The optimization problem is unchanged from the all engines operative (AEO) cruise optimization. You should still:
- Climb as high as practical (colder, thinner air is better for range)
- Set the lift coefficient such that drag is minimized for propeller aircraft ($c_{Di} = c_{D0}$). For turbojets, minimize energy per flight time ($c_{Di} = \frac{1}{3}\cdot c_{D0}$). For turbofans, pick a value between those two extremes.
For the computation of the theoretical optimum polar point please see this answer for a complete derivation including wind, or this answer for a shorter explanation.
Your flight altitude will certainly be lower, because you need to generate more thrust on the remaining engine (requiring higher density), which in turn will result in a lower TAS (true air speed). The CAS (calibrated airspeed) should stay about the same, however.
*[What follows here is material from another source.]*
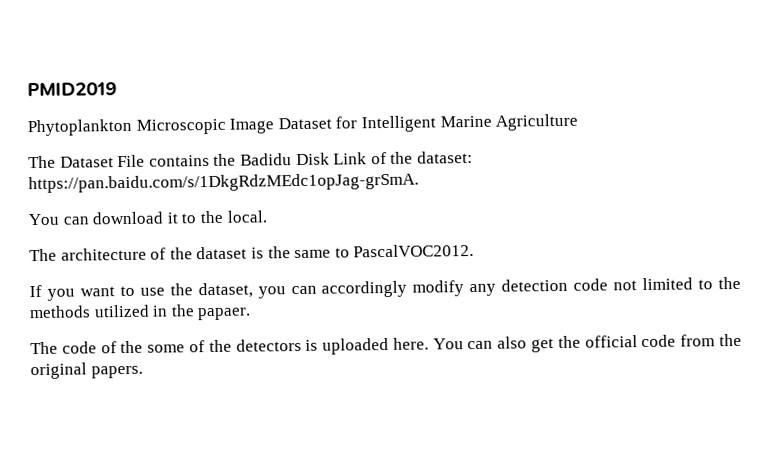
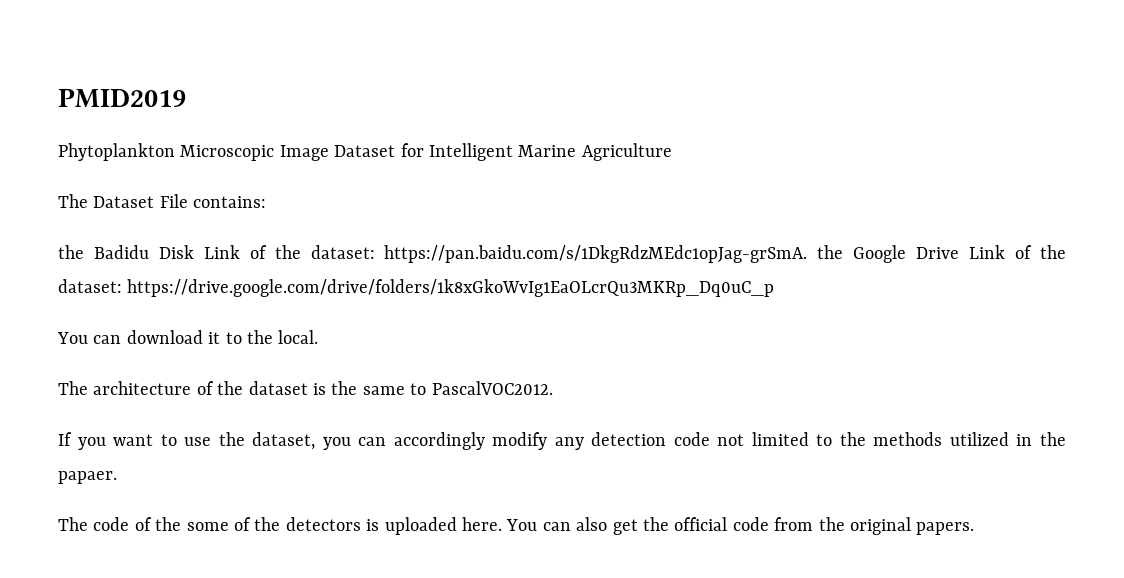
[148,155,210,167] contains -> [193,196,267,208] contains: //
(419, 183) none -> [817,245,1066,263] [58,279,775,297] the Google Drive Link of the dataset: https://drive.google.com/drive/folders/1k8xGkoWvIg1EaOLcrQu3MKRp_Dq0uC_p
The configuration (flaps, gear) should stay unchanged, only rudder deflection will be added for asymmetric thrust compensation. The resulting sideslip will increase the zero-lift drag of the airplane a little, so a slightly lower speed than in the AEO case would result.
In the unlikely case that the required density will result in an altitude below ground level, you will need to slow down and need to set flaps to stay airborne, and now the new optimum with flaps will result in a markedly higher lift coefficient because deploying flaps will increase the zero-lift drag quite a bit. If you have the flaps-down polar, the optimum is easy to find.